++++ DATA UNDER STUDY ++++

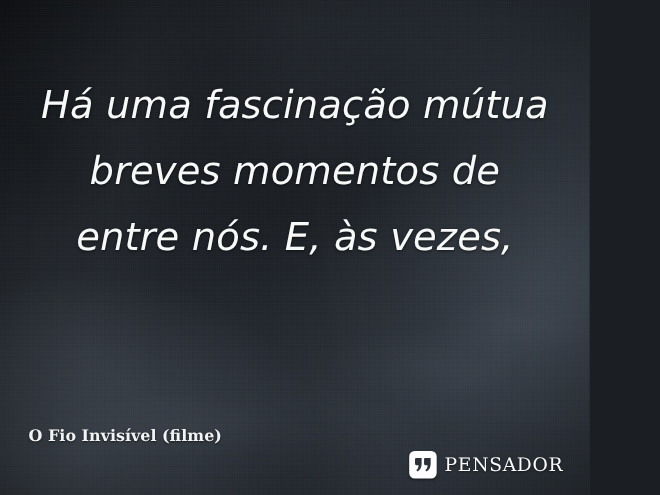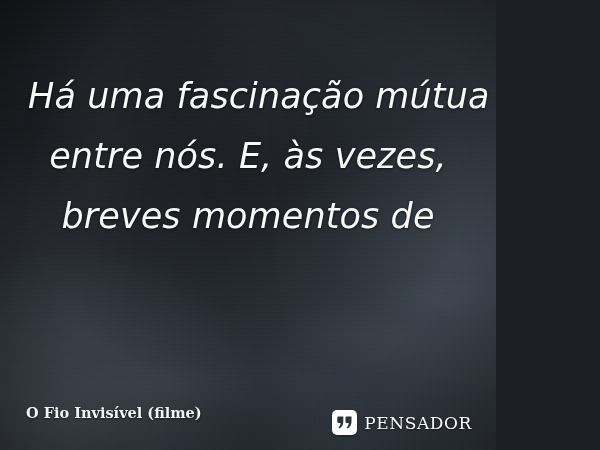--- a/index.html
+++ b/index.html
@@ -2,21 +2,21 @@
 <html><head>
 <meta charset="utf-8">
 <style>
   html, body {
     margin: 0;
     padding: 0;
     background: #1b1f24;
   }
   .card {
     position: relative;
-    width: 496px;
+    width: 536px;
     height: 450px;
     overflow: hidden;
     background-color: #2a3038;
     font-family: "DejaVu Sans", sans-serif;
   }
 
   
   .bg-base {
     position: absolute;
     inset: 0;
@@ -76,21 +76,21 @@
     line-height: 60px;
     letter-spacing: 0.1px;
     text-shadow: 0 1px 3px rgba(0,0,0,0.55), 0 0 1px rgba(0,0,0,0.4);
   }
   .quote-line { display: block; white-space: nowrap; }
 
   
   .author {
     position: absolute;
     left: 26px;
-    top: 404px;
+    top: 388px;
     font-family: "DejaVu Serif", serif;
     font-weight: bold;
     font-size: 14.5px;
     color: #f2f3f4;
     text-shadow: 0 1px 2px rgba(0,0,0,0.6);
   }
   .brand {
     position: absolute;
     right: 24px;
     top: 410px;
@@ -123,22 +123,22 @@
 <div class="card">
 
   <div class="bg-base"></div>
   <div class="bg-streaks"></div>
   <div class="bg-smudge"></div>
   <div class="bg-grain"></div>
   <div class="bg-vignette"></div>
 
   <div class="quote">
     <span class="quote-line">Há uma fascinação mútua</span>
+    <span class="quote-line">breves momentos de</span>
     <span class="quote-line">entre nós. E, às vezes,</span>
-    <span class="quote-line">breves momentos de</span>
   </div>
 
   <div class="author">O Fio Invisível (filme)</div>
 
   <div class="brand">
     <span class="brand-mark">
       <svg width="15" height="13" viewBox="0 0 15 13" aria-hidden="true">
         <path fill="#2b3138" d="M6.0 0.4H1.5C0.8 0.4 0.3 0.9 0.3 1.6v4.1c0 0.7 0.5 1.2 1.2 1.2h2.0c0 1.9-0.6 3.4-2.0 4.4l0.9 1.3C5.0 11.2 6.3 8.9 6.3 5.3V0.7C6.3 0.5 6.2 0.4 6.0 0.4z"></path>
         <path fill="#2b3138" d="M14.2 0.4H9.7C9.0 0.4 8.5 0.9 8.5 1.6v4.1c0 0.7 0.5 1.2 1.2 1.2h2.0c0 1.9-0.6 3.4-2.0 4.4l0.9 1.3C13.2 11.2 14.5 8.9 14.5 5.3V0.7C14.5 0.5 14.4 0.4 14.2 0.4z"></path>
       </svg>

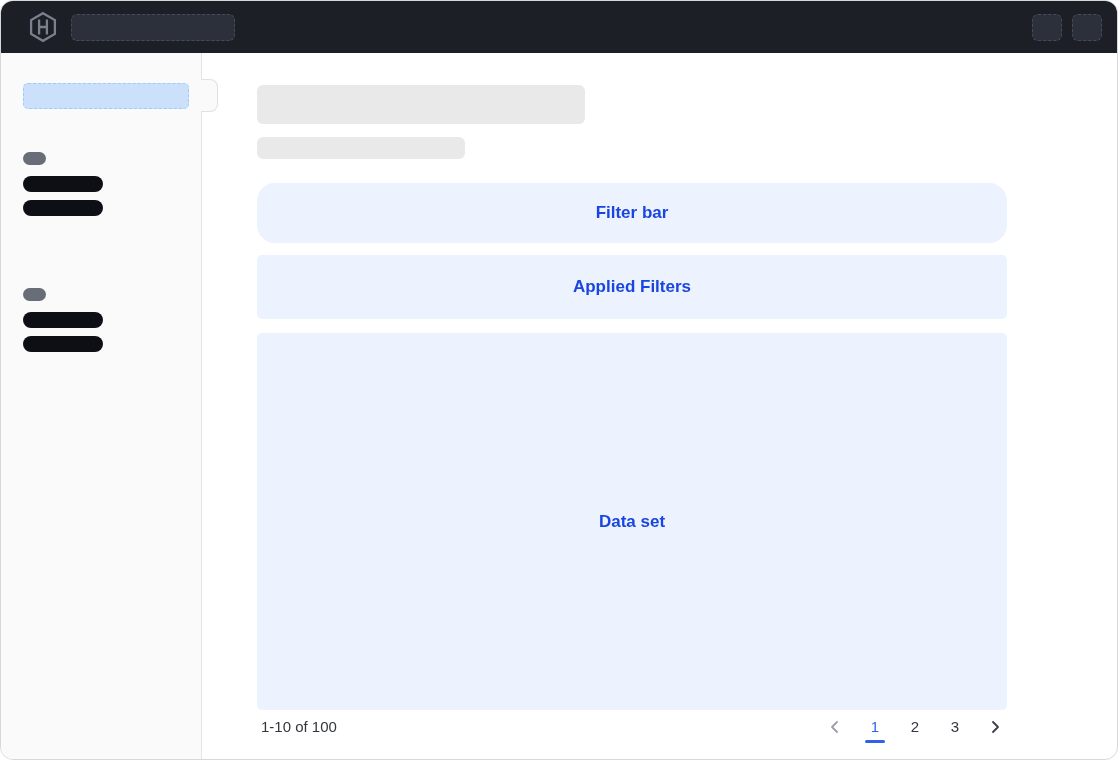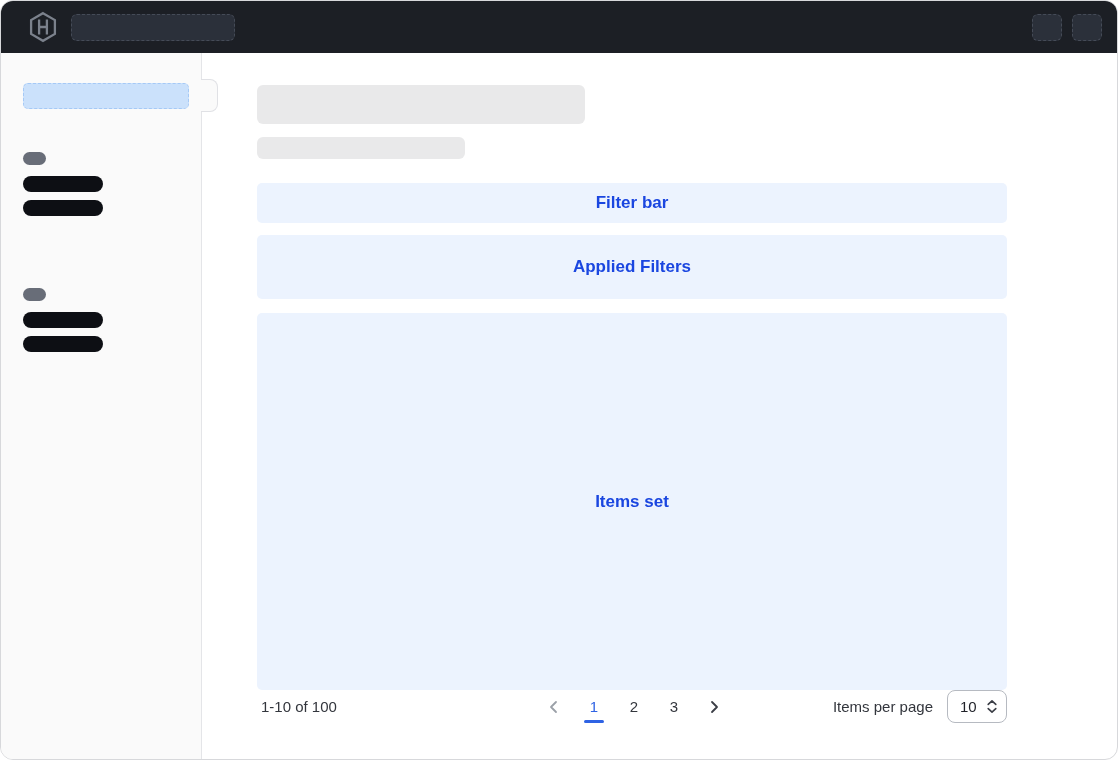--- a/index.html
+++ b/index.html
@@ -36,21 +36,21 @@
 
   
   .main { flex:1; padding:32px 0 0 55px; position:relative; }
   .title-ph { width:328px; height:39px; background:var(--content-placeholder,#e9e9ea);
               border-radius:6px; margin-bottom:13px; }
   .subtitle-ph { width:208px; height:22px; background:var(--content-placeholder,#e9e9ea);
                  border-radius:6px; margin-bottom:24px; }
   .block { width:750px; background:var(--section-bg,#ecf3fe); border-radius:5px;
            display:flex; align-items:center; justify-content:center;
            font-weight:700; font-size:17px; color:var(--section-label-blue,#1a46e0); }
-  .block.filter  { height:40px; margin-bottom:12px; }
+  .block.filter  { height:60px; margin-bottom:12px;border-radius:18px; }
   .block.applied { height:64px; margin-bottom:14px; }
   .block.dataset { height:377px; }
 
   
   .pagination { width:750px; height:33px; display:flex;
                 align-items:center; font-size:15px; color:var(--text-dark,#33363d); }
   .range { flex:1; padding-left:4px; }
   .pager { display:flex; align-items:center; gap:16px; }
   .pager .item { width:24px; height:33px; display:flex; align-items:center;
                  justify-content:center; background:none; border:none; font-size:15px;
@@ -106,21 +106,21 @@
       <div class="title-ph"></div>
       <div class="subtitle-ph"></div>
 
       <section class="block filter">
         <span>Filter bar</span>
       </section>
       <section class="block applied">
         <span>Applied Filters</span>
       </section>
       <section class="block dataset">
-        <span>Items set</span>
+        <span>Data set</span>
       </section>
 
       <div class="pagination">
         <div class="range">1-10 of 100</div>
 
         <nav class="pager">
           <button class="item chev disabled">
             <svg width="16" height="16" viewBox="0 0 16 16">
               <path d="M10 3 L5 8 L10 13" fill="none" stroke="#9ba0a8" stroke-width="1.8" stroke-linecap="round" stroke-linejoin="round"></path>
             </svg>
@@ -128,29 +128,18 @@
           <button class="item page current">1</button>
           <button class="item page">2</button>
           <button class="item page">3</button>
           <button class="item chev">
             <svg width="16" height="16" viewBox="0 0 16 16">
               <path d="M6 3 L11 8 L6 13" fill="none" stroke="#3b3e46" stroke-width="1.8" stroke-linecap="round" stroke-linejoin="round"></path>
             </svg>
           </button>
         </nav>
 
-        <div class="ipp">
-          <span class="ipp-label">Items per page</span>
-          <div class="select">
-            <span class="select-value">10</span>
-            <span class="caret">
-              <svg width="14" height="17" viewBox="0 0 14 17">
-                <path d="M3.2 6.4 L7 2.8 L10.8 6.4 M3.2 10.6 L7 14.2 L10.8 10.6" fill="none" stroke="#3b3e46" stroke-width="1.6" stroke-linecap="round" stroke-linejoin="round"></path>
-              </svg>
-            </span>
-          </div>
-        </div>
       </div>
     </main>
   </div>
 
   <div class="side-handle"></div>
 </div>
 
 </body></html>

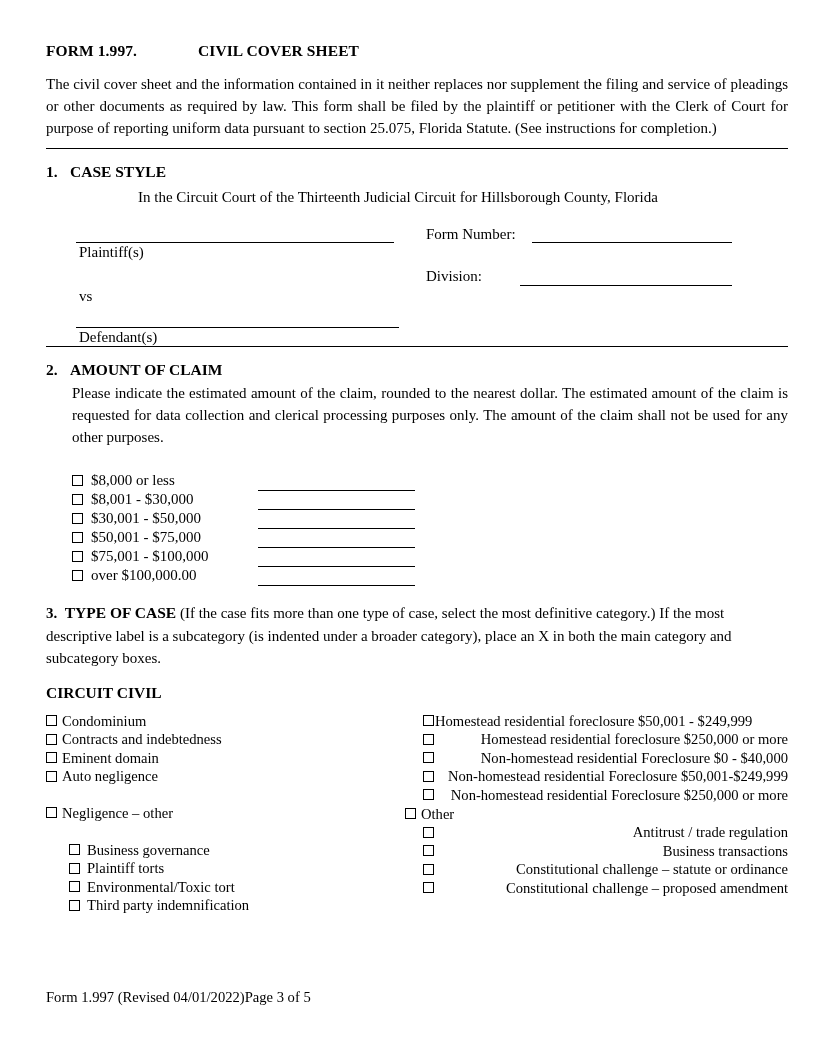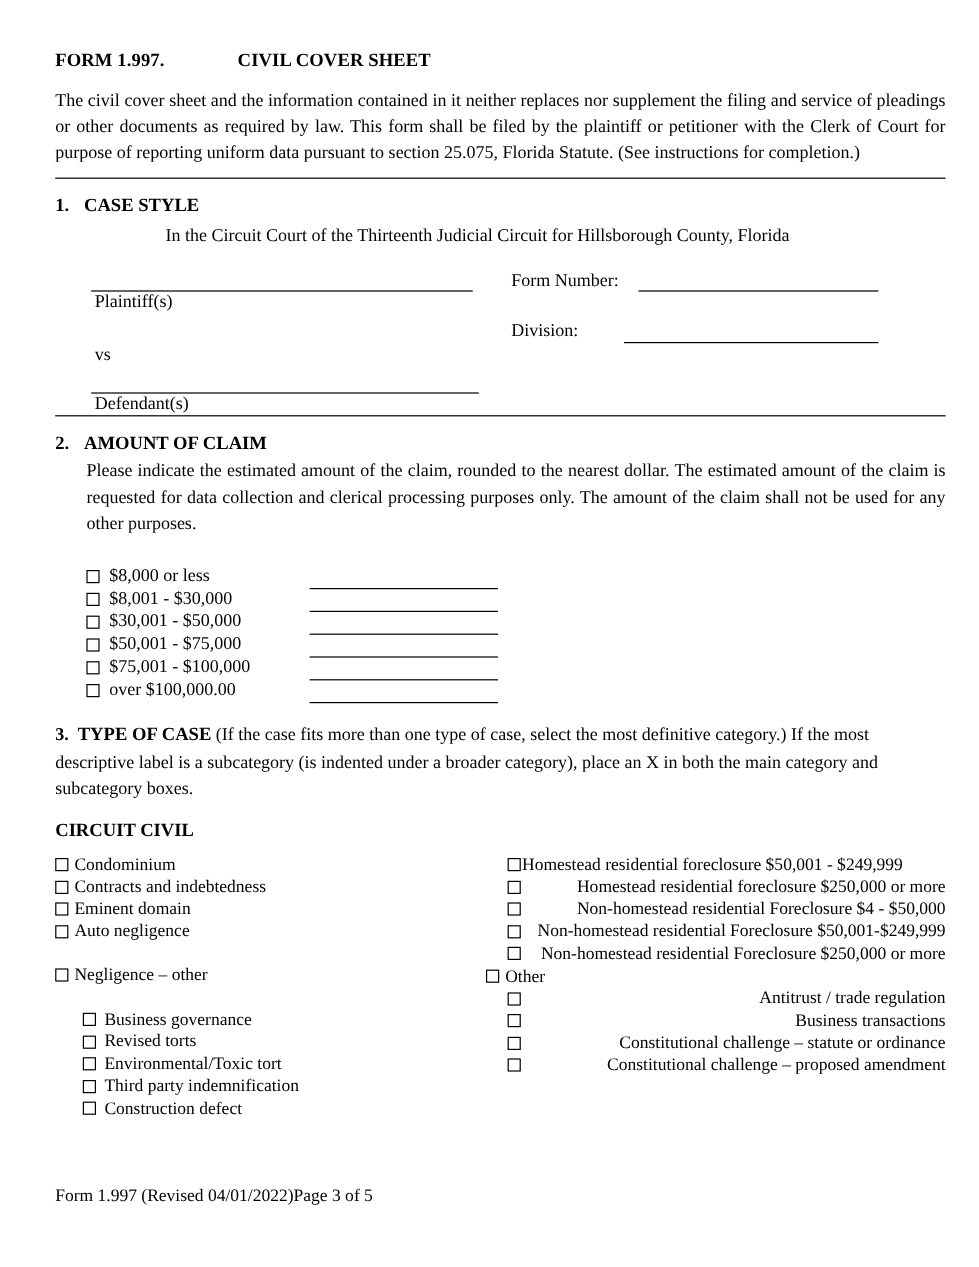--- a/index.html
+++ b/index.html
@@ -297,48 +297,44 @@
         </div>
 
         <div class="gap"></div>
 
         <div class="ck-row indent">
           <span class="cb"></span>
           <span class="wrap">Business governance</span>
         </div>
         <div class="ck-row indent">
           <span class="cb"></span>
-          <span class="wrap">Revised torts</span>
+          <span class="wrap">Plaintiff torts</span>
         </div>
         <div class="ck-row indent">
           <span class="cb"></span>
           <span class="wrap">Environmental/Toxic tort</span>
         </div>
         <div class="ck-row indent">
           <span class="cb"></span>
           <span class="wrap">Third party indemnification</span>
-        </div>
-        <div class="ck-row indent">
-          <span class="cb"></span>
-          <span class="wrap">Construction defect</span>
         </div>
       </div>
 
       <div class="col-right">
         <div class="ck-row tight" style="padding-left:18px;">
           <span class="cb" style="left:18px;"></span>
           <span class="wrap" style="padding-left:12px;">Homestead residential foreclosure $50,001 - $249,999</span>
         </div>
         <div class="ck-row sub2">
           <span class="cb"></span>
           <span class="wrap">Homestead residential foreclosure $250,000 or more</span>
         </div>
         <div class="ck-row sub2">
           <span class="cb"></span>
-          <span class="wrap">Non-homestead residential Foreclosure $4 - $50,000</span>
+          <span class="wrap">Non-homestead residential Foreclosure $0 - $40,000</span>
         </div>
         <div class="ck-row sub2" style="padding-left:36px; text-indent:-36px;">
           <span class="cb"></span>
           <span style="margin-left:36px;">Non-homestead residential Foreclosure $50,001-$249,999</span>
         </div>
         <div class="ck-row sub2" style="padding-left:36px; text-indent:-36px;">
           <span class="cb"></span>
           <span style="margin-left:36px;">Non-homestead residential Foreclosure $250,000 or more</span>
         </div>
         <div class="ck-row tight" style="padding-left:16px;">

++++

PROBLEM TO WORK ON:
Search the entries above for "align". Return every line that has it.

FINAL ANSWER:
            display:flex; align-items:center; justify-content:center;
                 align-items:center; font-size:15px; color:var(--text-dark,#33363d); }
   .pager { display:flex; align-items:center; gap:16px; }
   .pager .item { width:24px; height:33px; display:flex; align-items:center;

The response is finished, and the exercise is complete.